Take, then, the said price and affordability. Until recently, the received view was that while relative price had gently increased more than inflation, affordability had taken off on a champagne cork trajectory (upper dotted line in chart above). Even today, the Institute of Alcohol Studies’ Alcohol Affordability Factsheet opens with “Alcohol has become more affordable in the UK in recent decades”. This is not, ahem, entirely true. Further down, the factsheet does cover (and correct) certain ‘flaws’, but these corrections are mostly below the fold, and the opening statement still stands. For those who want to check the figures and do their own charts, the data (csv format) are available here.

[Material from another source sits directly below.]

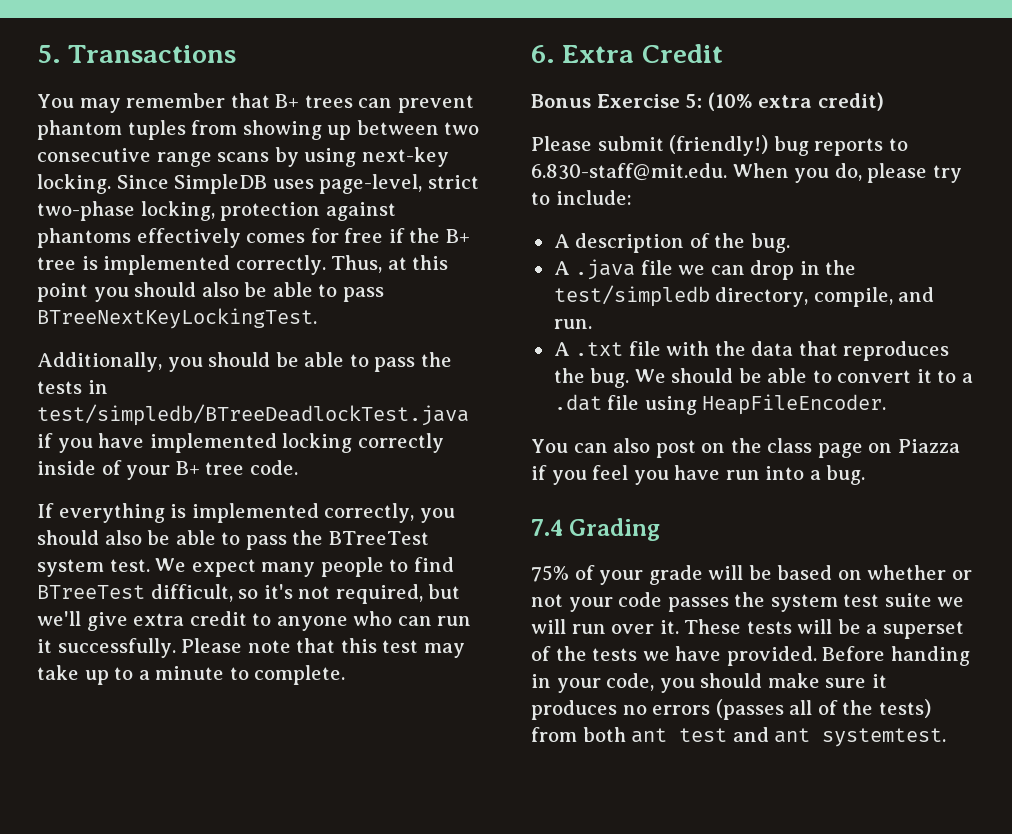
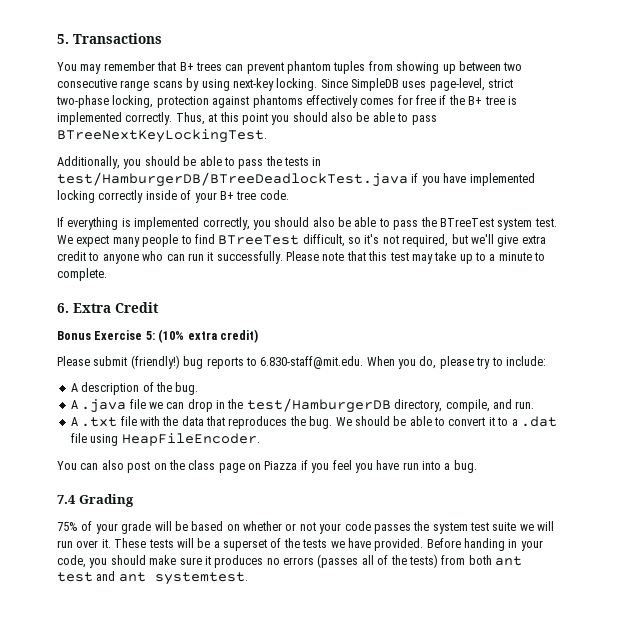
- Additionally, you should be able to pass the tests in test/simpledb/BTreeDeadlockTest.java if you have implemented locking correctly inside of your B+ tree code.
+ Additionally, you should be able to pass the tests in test/HamburgerDB/BTreeDeadlockTest.java if you have implemented locking correctly inside of your B+ tree code.
- A .java file we can drop in the test/simpledb directory, compile, and run.
+ A .java file we can drop in the test/HamburgerDB directory, compile, and run.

The problem is teasing out price and income – and correcting a ghastly mistake. Price (first table on the IAS factsheet) is relatively straightforward: it has increased over the last few decades, overall by more than general inflation. If we adjust for general inflation, by dividing the Alcohol Price Index (API) by the RPI, we get a figure that represents the ‘real’ (ie inflation adjusted) increase in the price of alcohol. On the figures, alcohol inflation has outstripped general inflation by 20-something per cent, making alcohol – on price alone – less affordable.
But what about disposable income? What if real (inflation adjusted) disposable income increased by more than the real (inflation adjusted) increase in alcohol price? The idea here is that if alcohol costs more (after adjusting for inflation) but at the same time you have even more money in your pocket (after adjusting for inflation), then, so the logic goes, alcohol is more affordable.
This is where the temperance tots, in their zeal to show alcohol affordability had increased (so we need higher prices, minimum pricing, whatever), got carried away. We already have an inflation adjusted index for the price of alcohol (relative (ie real, inflation adjusted) alcohol price index (rAPI) = (API/RPI) x 100). To estimate an affordability index, we need to divide a real (ie inflation adjusted) household disposable income index (rHDI) by the rAPI, such that the alcohol affordability index = (rHDI/rAPI) x 100. If income (the numerator) goes up, then so too does affordability.
But oh-what-a-difference a letter and an apostrophe make! Alert readers may have noticed that household as above is at best ambiguous. The actual spelling and punctuation in the official definitions turn out to be ‘real households’ disposable income’. Crucially, the figure represents not individual but whole population income. Even if individual disposable income remains fixed, if the population grows, so too will ‘real households’ disposable income’. And what has the UK population done? Why, it has grown…
Pre-2010, the temperance tots’ champagne trajectory for affordability was fuelled at least in part by population growth. Once the ‘mistake’ – inverted commas because one can only wonder how the mistake was made in the first place – was spotted and corrected (by using per capita in place of population disposable income), the champagne pop becomes more of a plop. For the last decade, affordability (lower dotted line in chart above) has not risen, but fallen. Such, as Americans might say, is the farce of the math.